"""
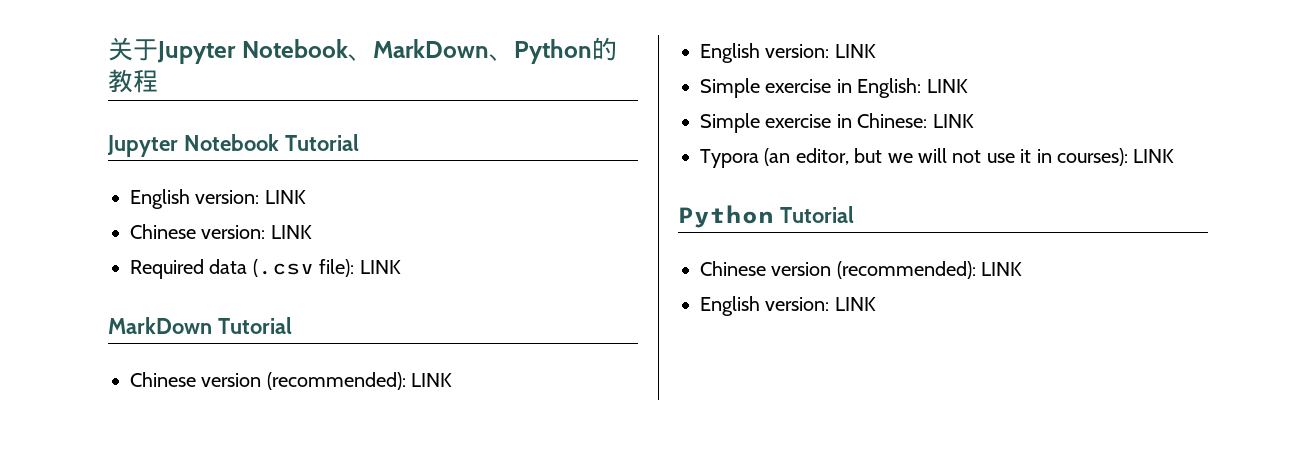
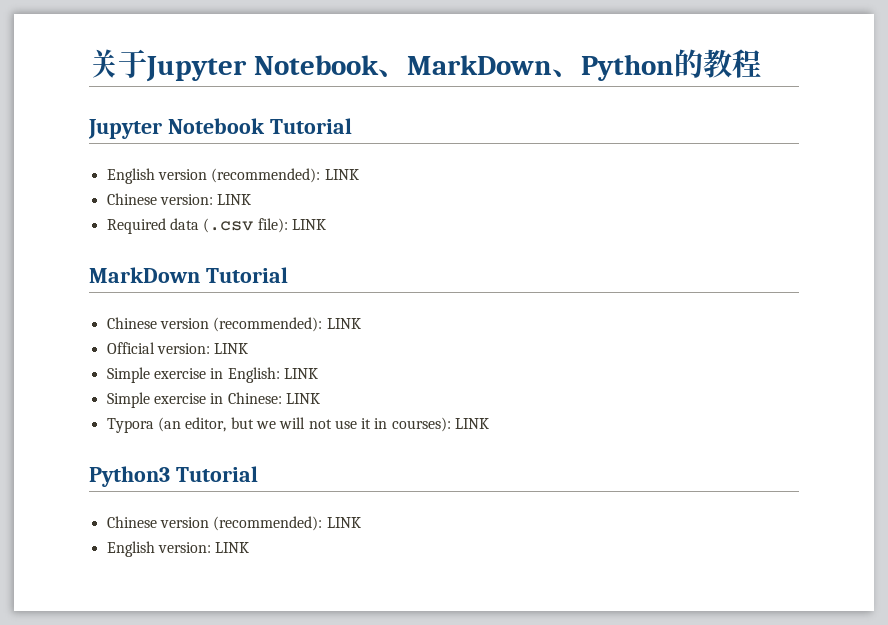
  Jupyter Notebook Tutorial
- English version: LINK
+ English version (recommended): LINK
  MarkDown Tutorial
  Chinese version (recommended): LINK
- English version: LINK
+ Official version: LINK
- Python Tutorial
+ Python3 Tutorial

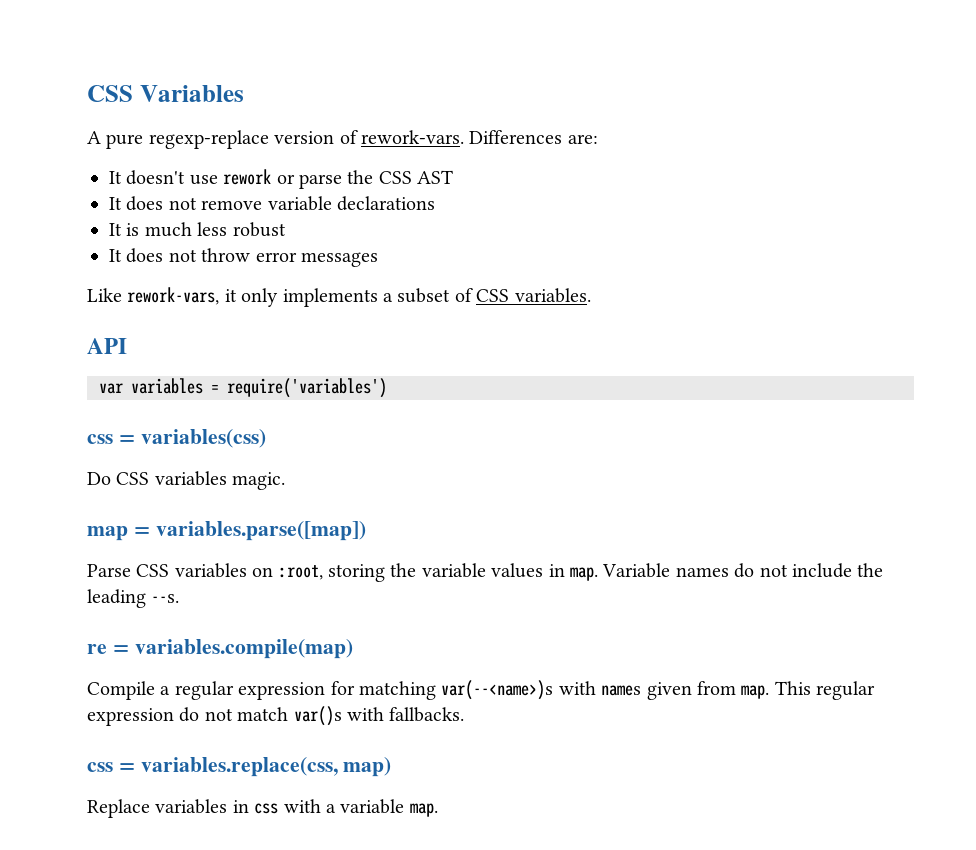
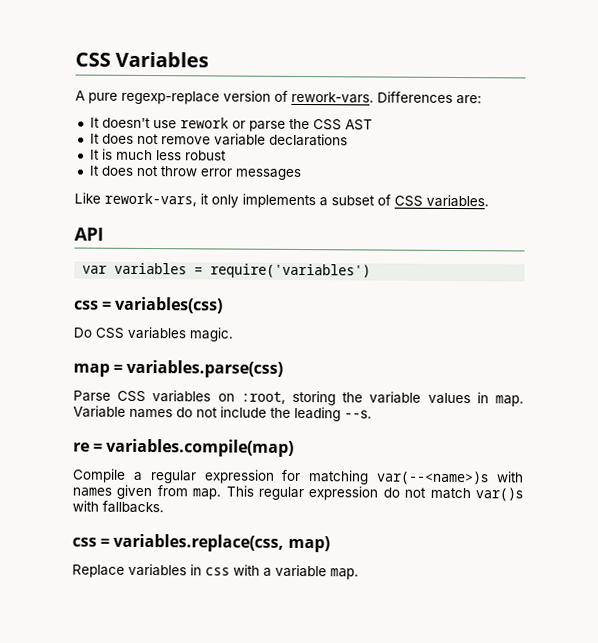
- map = variables.parse([map])
+ map = variables.parse(css)

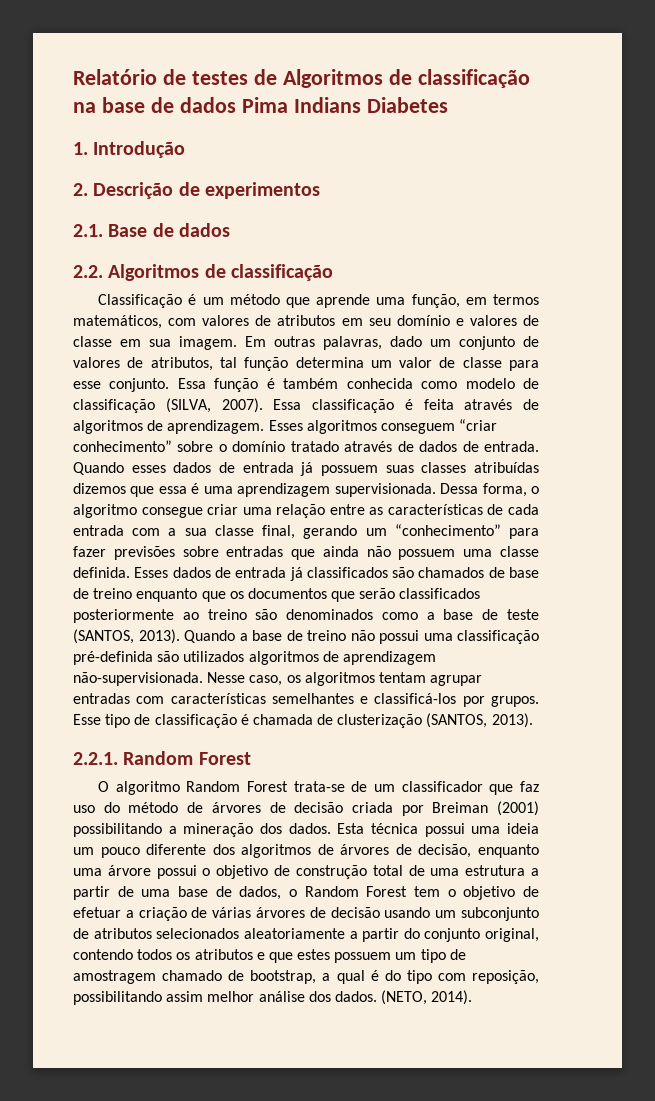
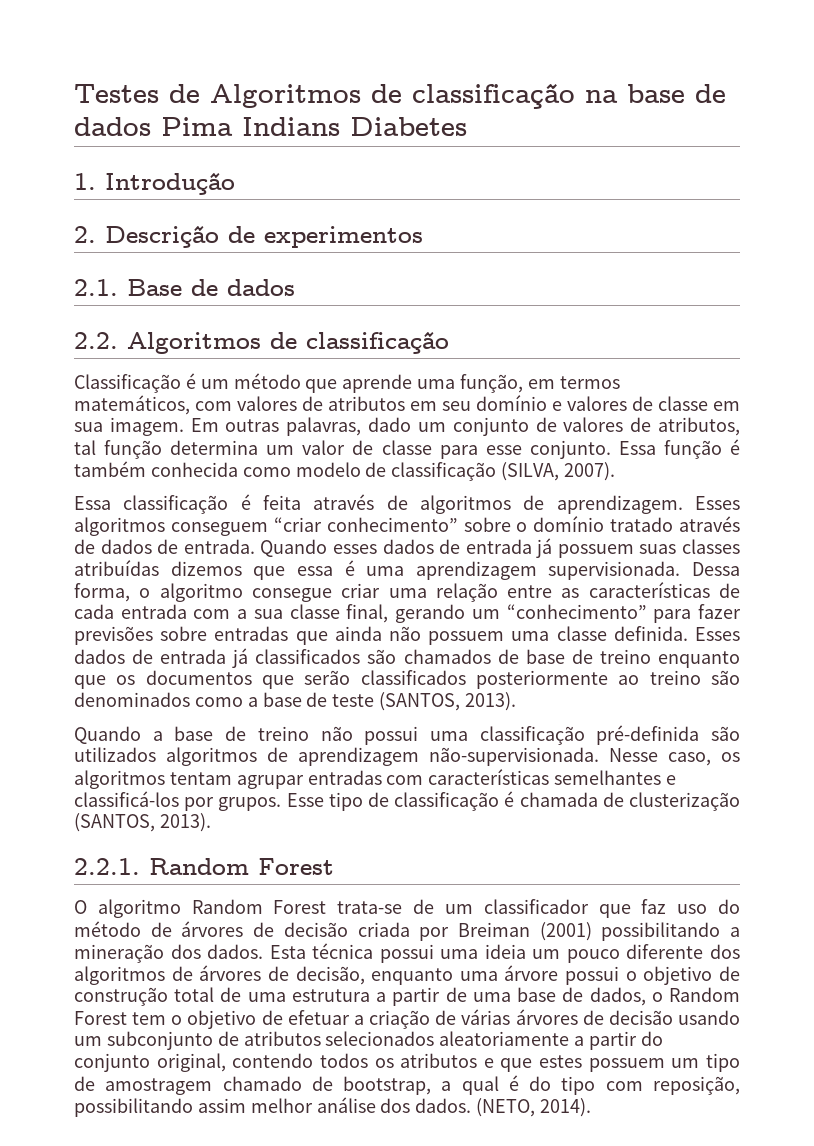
- Relatório de testes de Algoritmos de classificação na base de dados Pima Indians Diabetes
+ Testes de Algoritmos de classificação na base de dados Pima Indians Diabetes
- Essa função é também conhecida como modelo de classificação (SILVA, 2007). Essa classificação é feita através de algoritmos de aprendizagem.
+ Essa função é também conhecida como modelo de classificação (SILVA, 2007).
+ Essa classificação é feita através de algoritmos de aprendizagem.
- Esses dados de entrada já classificados são chamados de base de treino enquanto que os documentos que serão classificados posteriormente ao treino são denominados como a base de teste (SANTOS, 2013). Quando a base de treino não possui uma classificação pré-definida são utilizados algoritmos de aprendizagem não-supervisionada.
+ Esses dados de entrada já classificados são chamados de base de treino enquanto que os documentos que serão classificados posteriormente ao treino são denominados como a base de teste (SANTOS, 2013).
+ Quando a base de treino não possui uma classificação pré-definida são utilizados algoritmos de aprendizagem não-supervisionada.

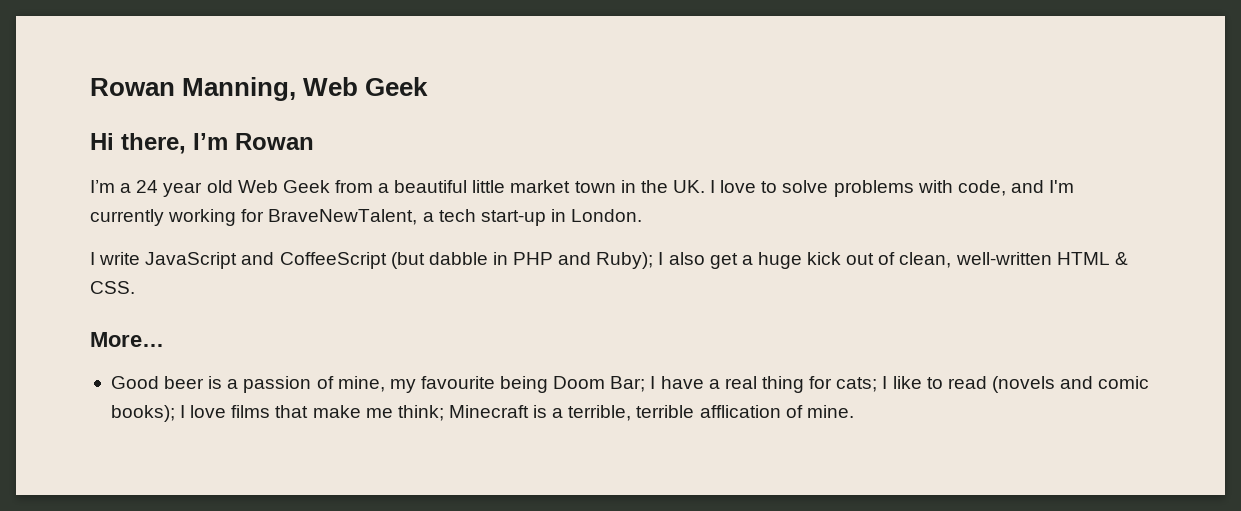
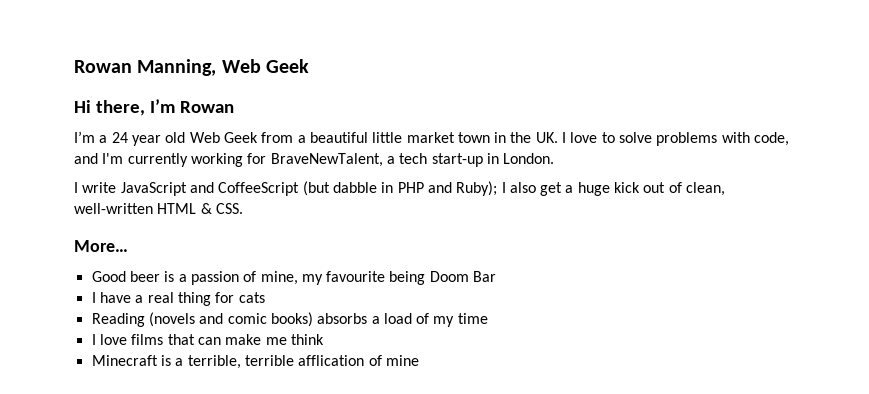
- Good beer is a passion of mine, my favourite being Doom Bar; I have a real thing for cats; I like to read (novels and comic books); I love films that make me think; Minecraft is a terrible, terrible afflication of mine.
+ Good beer is a passion of mine, my favourite being Doom Bar
+ I have a real thing for cats
+ Reading (novels and comic books) absorbs a load of my time
+ I love films that can make me think
+ Minecraft is a terrible, terrible afflication of mine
"""
Above are some entries; copy exactly the lines from the line with "- map = variables.parse([map])" through the line with "- Esses dados", both included, but none of the pictures.

> _Exercise result_:
- map = variables.parse([map])
+ map = variables.parse(css)

- Relatório de testes de Algoritmos de classificação na base de dados Pima Indians Diabetes
+ Testes de Algoritmos de classificação na base de dados Pima Indians Diabetes
- Essa função é também conhecida como modelo de classificação (SILVA, 2007). Essa classificação é feita através de algoritmos de aprendizagem.
+ Essa função é também conhecida como modelo de classificação (SILVA, 2007).
+ Essa classificação é feita através de algoritmos de aprendizagem.
- Esses dados de entrada já classificados são chamados de base de treino enquanto que os documentos que serão classificados posteriormente ao treino são denominados como a base de teste (SANTOS, 2013). Quando a base de treino não possui uma classificação pré-definida são utilizados algoritmos de aprendizagem não-supervisionada.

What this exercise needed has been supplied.